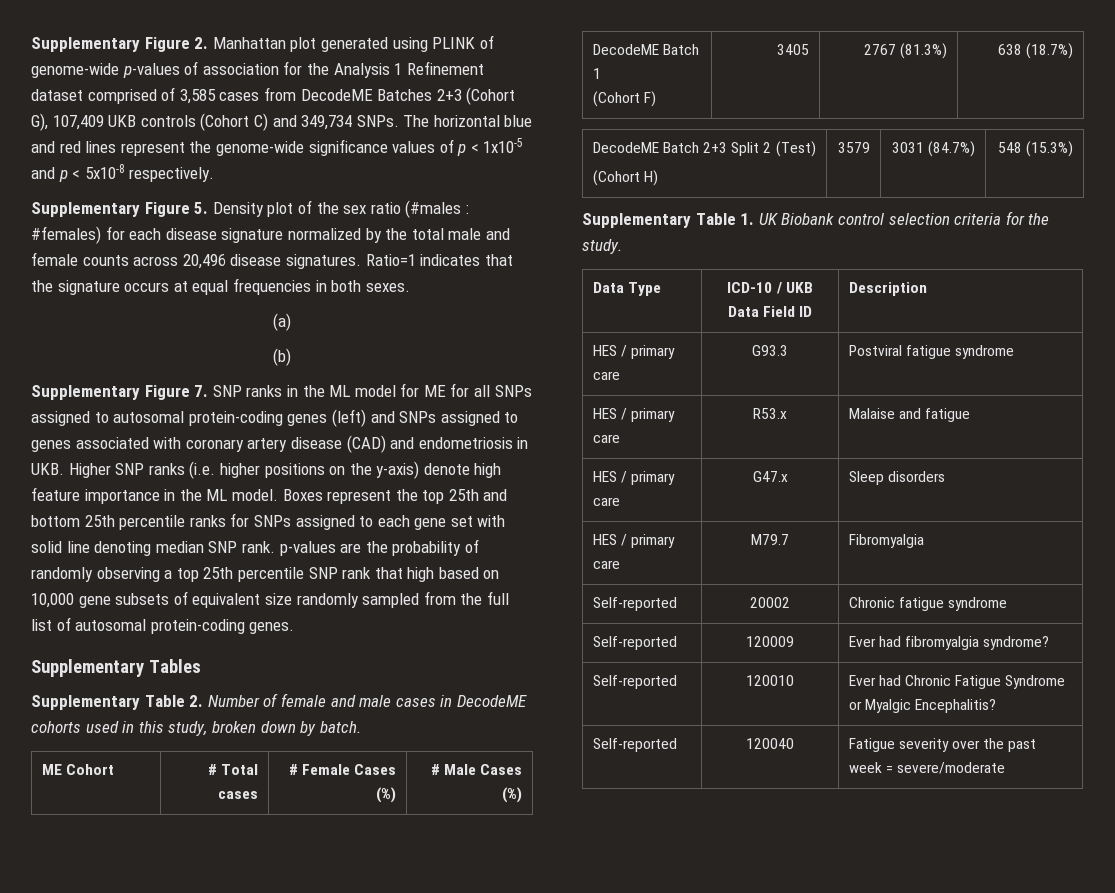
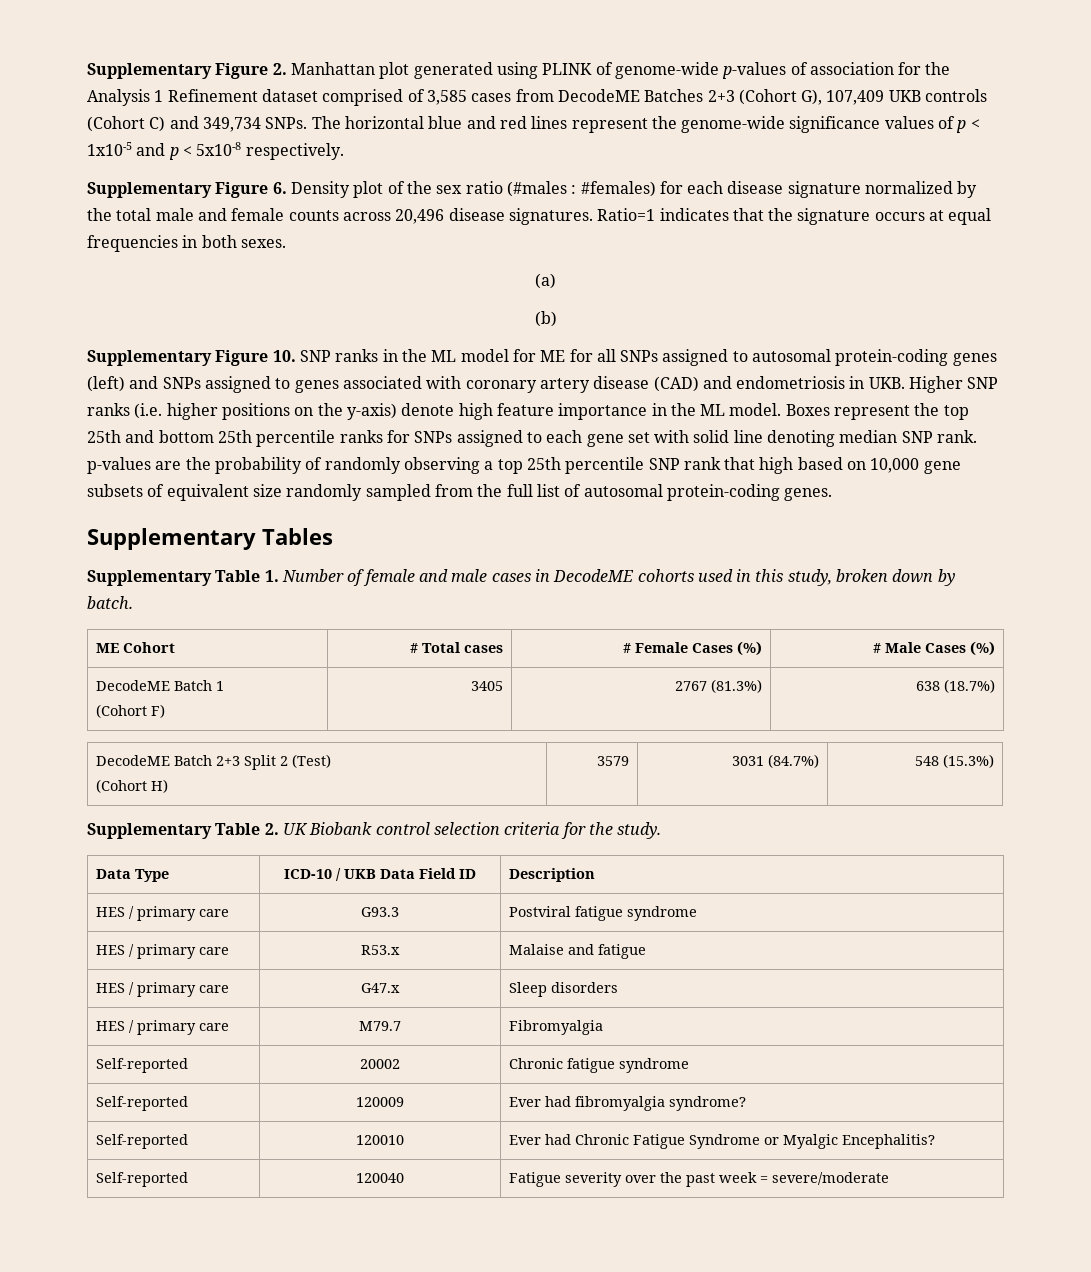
- Supplementary Figure 5. Density plot of the sex ratio (#males : #females) for each disease signature normalized by the total male and female counts across 20,496 disease signatures.
+ Supplementary Figure 6. Density plot of the sex ratio (#males : #females) for each disease signature normalized by the total male and female counts across 20,496 disease signatures.
- Supplementary Figure 7. SNP ranks in the ML model for ME for all SNPs assigned to autosomal protein-coding genes (left) and SNPs assigned to genes associated with coronary artery disease (CAD) and endometriosis in UKB. Higher SNP ranks (i.e. higher positions on the y-axis) denote high feature importance in the ML model.
+ Supplementary Figure 10. SNP ranks in the ML model for ME for all SNPs assigned to autosomal protein-coding genes (left) and SNPs assigned to genes associated with coronary artery disease (CAD) and endometriosis in UKB. Higher SNP ranks (i.e. higher positions on the y-axis) denote high feature importance in the ML model.
- Supplementary Table 2. Number of female and male cases in DecodeME cohorts used in this study, broken down by batch.
+ Supplementary Table 1. Number of female and male cases in DecodeME cohorts used in this study, broken down by batch.
- Supplementary Table 1. UK Biobank control selection criteria for the study.
+ Supplementary Table 2. UK Biobank control selection criteria for the study.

● REQUIREMENT
The lines to return run from the one containing "Table 1. Number" through the last line of the material above. Please reproduce them exactly.

● TASK SOLUTION
+ Supplementary Table 1. Number of female and male cases in DecodeME cohorts used in this study, broken down by batch.
- Supplementary Table 1. UK Biobank control selection criteria for the study.
+ Supplementary Table 2. UK Biobank control selection criteria for the study.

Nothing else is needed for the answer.